The Banca Nazionale Toscana (lit. 'Tuscan National Bank') was a credit institution and bank of issue of the Grand Duchy of Tuscany, founded by merger in 1860. It maintained its activity in the Kingdom of Italy until being merged in 1893 with peers including the National Bank of the Kingdom of Italy, forming the Bank of Italy.

==History==

Six banks of issue emerged in Tuscany during the first half of the 19th century: the Bank of Florence (est. 1816), the Bank of Livorno (est. 1836), the Bank of Siena (est. 1841), the Bank of Arezzo (est. 1846), the Bank of Pisa (est. 1847), and the Bank of Lucca (est. 1849). The Bank of Florence absorbed the Bank of Livorno merged in 1857, and the four other in 1860, upon which it was renamed the Banca Nazionale Toscana.

After the national unification of 1861, the Banca Nazionale Toscana was one of six remaining Italian banks of issue, together with the Banca Toscana di Credito, Banca Romana, Banco di Napoli, Banco di Sicilia, and National Bank of the Sardinian States. Early attempts by the government to have it merge with the latter failed in the 1860s as they met local opposition in Tuscany.
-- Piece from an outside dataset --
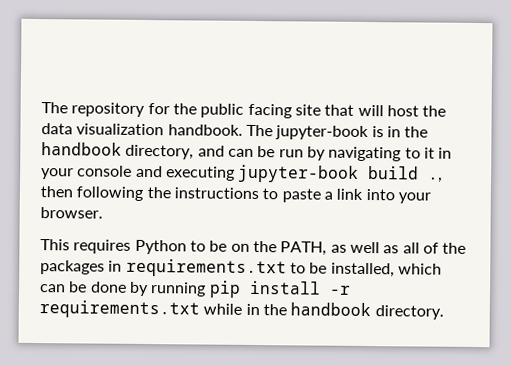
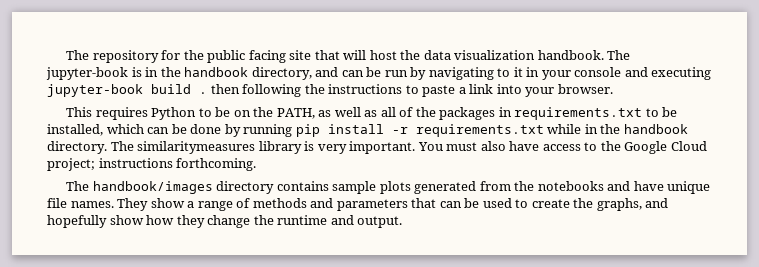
- The jupyter-book is in the handbook directory, and can be run by navigating to it in your console and executing jupyter-book build ., then following the instructions to paste a link into your browser.
+ The jupyter-book is in the handbook directory, and can be run by navigating to it in your console and executing jupyter-book build . then following the instructions to paste a link into your browser.
+ The similaritymeasures library is very important. You must also have access to the Google Cloud project; instructions forthcoming.
+ The handbook/images directory contains sample plots generated from the notebooks and have unique file names. They show a range of methods and parameters that can be used to create the graphs, and hopefully show how they change the runtime and output.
Starting from 1874, the Banca Nazionale Toscana was part of the mandatory consortium under which each of the six banks were assigned caps on their respective volumes of issuance.

Like other private banks of issue, Banca Nazionale Toscana was listed on the stock exchange. In particular, it was listed on the Milan stock exchange from 1891 to 1894.